Новый взрыв смеха, приветствия – наконец-то, наконец-то, с прибытием! К компании без особого желания присоединяются модные московские писатели, друзья-соперники, бывшие одесситы, оба уже выпили коньяка, с ними – Эстер в бело-сиреневом полосатом платье; Илюша требует, чтобы «Светик-Семицветик» читали и перечитывали, безумно сказка понравилась, – льстила мать одному писателю: не разжимая язвительных губ, лишь поводя по сторонам наглыми глазками, тот танцевал на одной ноге, снимая штаны.
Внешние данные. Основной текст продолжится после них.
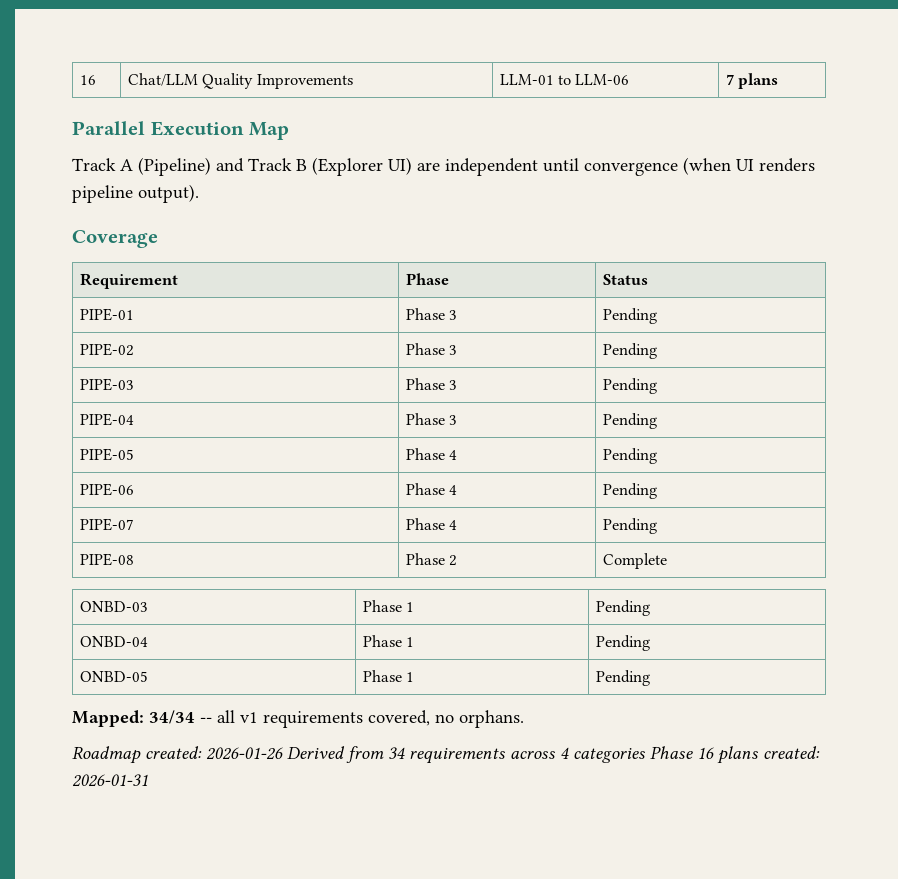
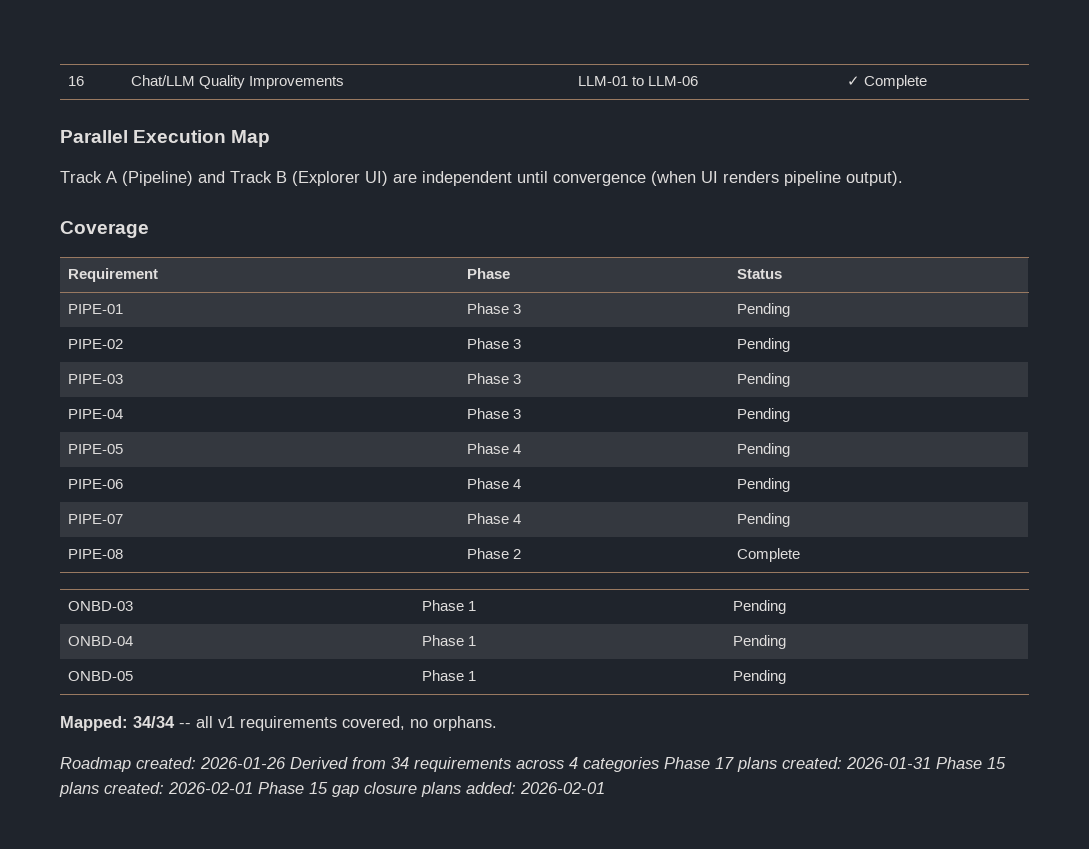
- 16 | Chat/LLM Quality Improvements | LLM-01 to LLM-06 | 7 plans
+ 16 | Chat/LLM Quality Improvements | LLM-01 to LLM-06 | ✓ Complete
- Roadmap created: 2026-01-26 Derived from 34 requirements across 4 categories Phase 16 plans created: 2026-01-31
+ Roadmap created: 2026-01-26 Derived from 34 requirements across 4 categories Phase 17 plans created: 2026-01-31 Phase 15 plans created: 2026-02-01 Phase 15 gap closure plans added: 2026-02-01

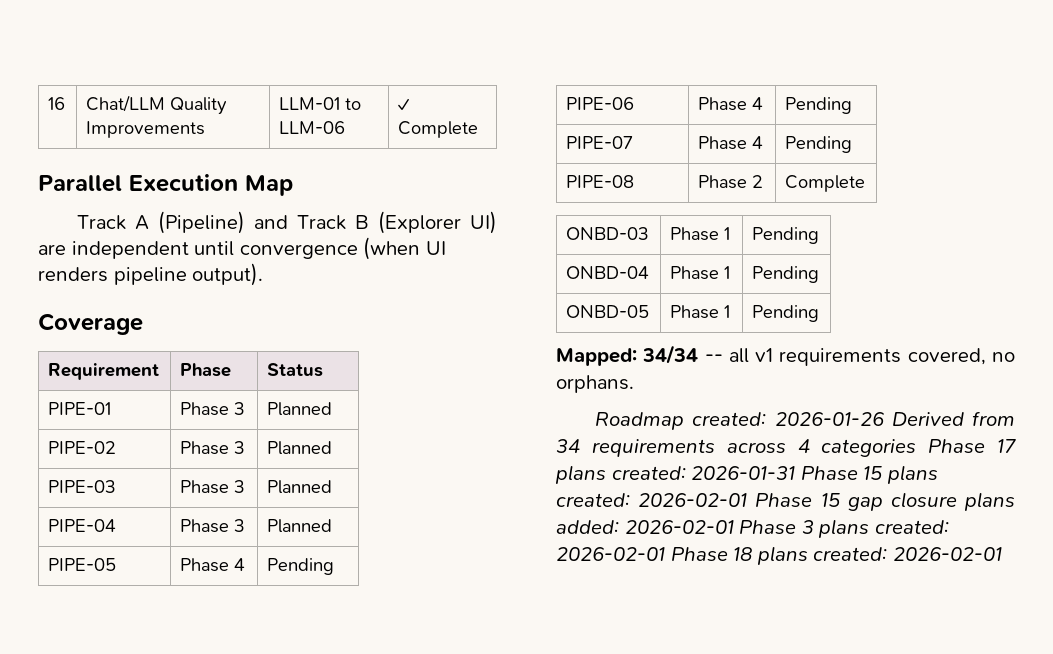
- PIPE-01 | Phase 3 | Pending
+ PIPE-01 | Phase 3 | Planned
- PIPE-02 | Phase 3 | Pending
+ PIPE-02 | Phase 3 | Planned
- PIPE-03 | Phase 3 | Pending
+ PIPE-03 | Phase 3 | Planned
- PIPE-04 | Phase 3 | Pending
+ PIPE-04 | Phase 3 | Planned
- Roadmap created: 2026-01-26 Derived from 34 requirements across 4 categories Phase 17 plans created: 2026-01-31 Phase 15 plans created: 2026-02-01 Phase 15 gap closure plans added: 2026-02-01
+ Roadmap created: 2026-01-26 Derived from 34 requirements across 4 categories Phase 17 plans created: 2026-01-31 Phase 15 plans created: 2026-02-01 Phase 15 gap closure plans added: 2026-02-01 Phase 3 plans created: 2026-02-01 Phase 18 plans created: 2026-02-01

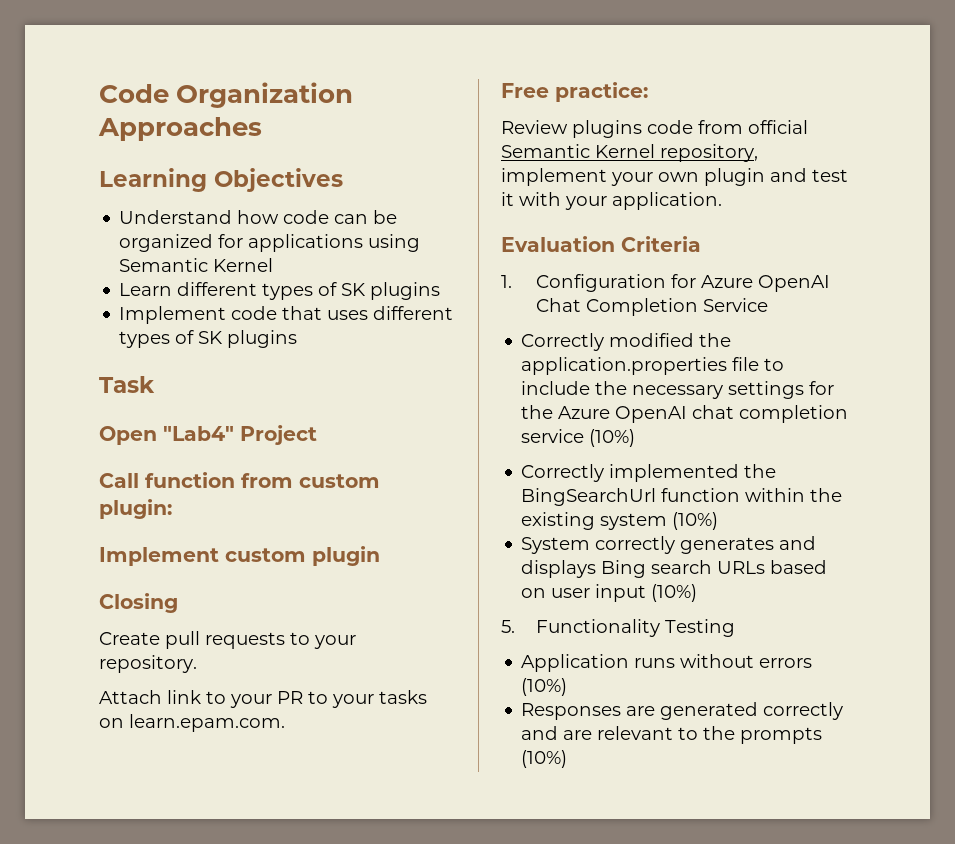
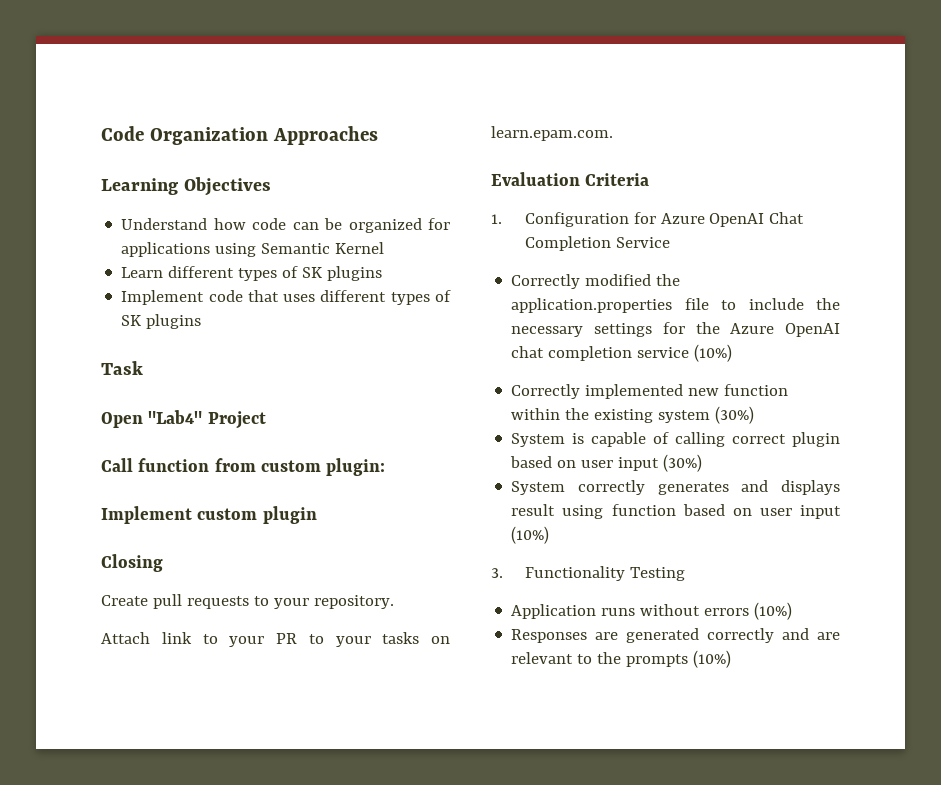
- Free practice:
- Review plugins code from official Semantic Kernel repository, implement your own plugin and test it with your application.
- Correctly implemented the BingSearchUrl function within the existing system (10%)
+ Correctly implemented new function within the existing system (30%)
+ System is capable of calling correct plugin based on user input (30%)
- System correctly generates and displays Bing search URLs based on user input (10%)
+ System correctly generates and displays result using function based on user input (10%)
- 5. Functionality Testing
+ 3. Functionality Testing

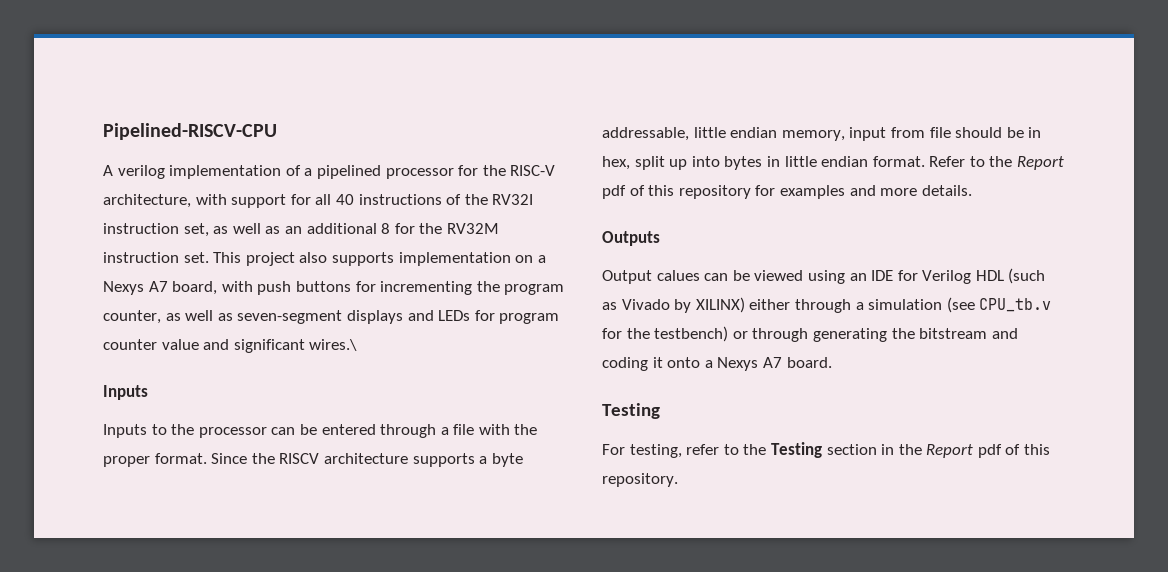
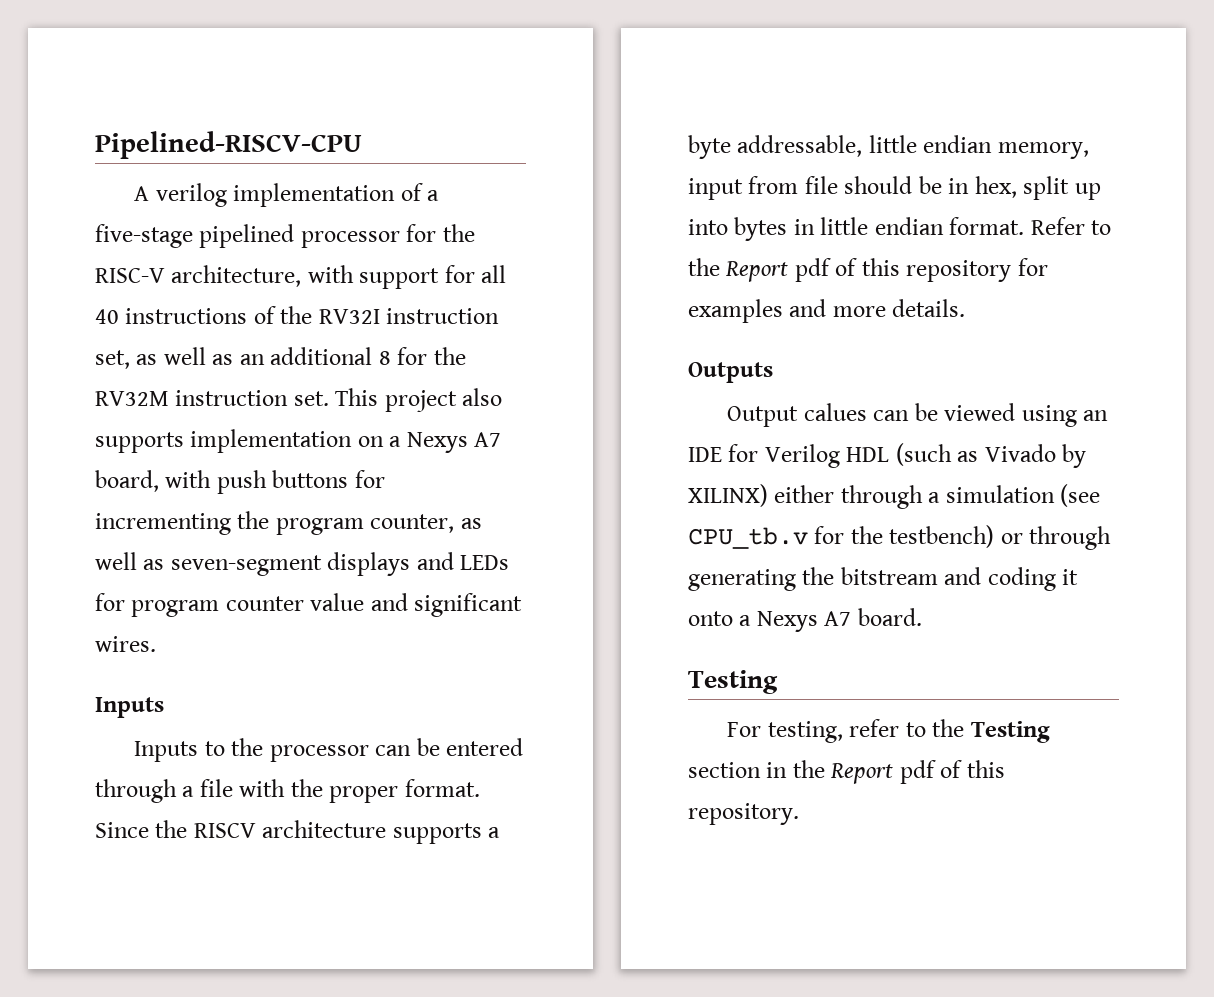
- A verilog implementation of a pipelined processor for the RISC-V architecture, with support for all 40 instructions of the RV32I instruction set, as well as an additional 8 for the RV32M instruction set.
+ A verilog implementation of a five-stage pipelined processor for the RISC-V architecture, with support for all 40 instructions of the RV32I instruction set, as well as an additional 8 for the RV32M instruction set.
- This project also supports implementation on a Nexys A7 board, with push buttons for incrementing the program counter, as well as seven-segment displays and LEDs for program counter value and significant wires.\
+ This project also supports implementation on a Nexys A7 board, with push buttons for incrementing the program counter, as well as seven-segment displays and LEDs for program counter value and significant wires.

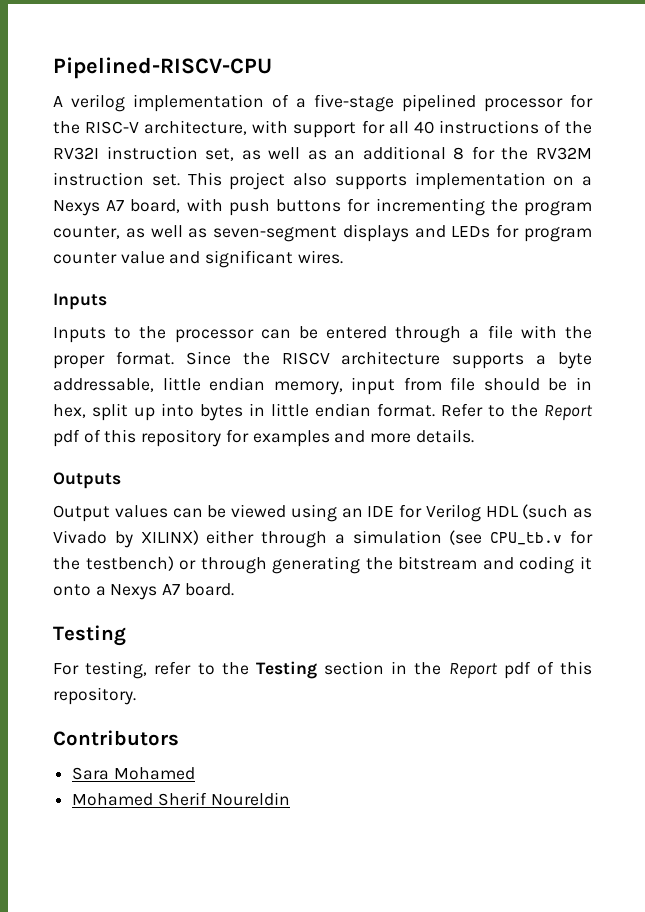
- Output calues can be viewed using an IDE for Verilog HDL (such as Vivado by XILINX) either through a simulation (see CPU_tb.v for the testbench) or through generating the bitstream and coding it onto a Nexys A7 board.
+ Output values can be viewed using an IDE for Verilog HDL (such as Vivado by XILINX) either through a simulation (see CPU_tb.v for the testbench) or through generating the bitstream and coding it onto a Nexys A7 board.
+ Contributors
+ Sara Mohamed
+ Mohamed Sherif Noureldin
И сразу мать поворачивалась для равновесия к другому писателю, большеголовому, с бетховенской шевелюрой, квадратной челюстью – расстёгивал рубашку на белом, с глубоким пупком, брюшке – и от «Трёх толстяков» Илюшу не оторвать, прелесть!
Но белокоже-волосато-тонконогие литературные знаменитости, ведомые ангельской Эстер – как обтягивал её, стройную, гибкую, голубой купальник! – покачиваясь, шли окунуться; ветерок доносил с набережной, где был столб с алюминиевым колокольчиком-репродуктором, небесное пение.
– Боюсь соврать, в репертуаре с десяток неаполитанских песен.
– Почему одной «Санта-Лючией» кормит?
– Что вы, только на бис.
– У Хромченко лучше поставлен голос, – мать накидывала на плечи жёлтое махровое полотенце.
Настырный ветерок теребил листву, гнул острые верхушки тополей, хлопал тентами. Ходячие дети из санатория – бравый отряд с горнистом? – выстраивали многоярусную пирамиду, чтобы сфотографироваться перед отъездом.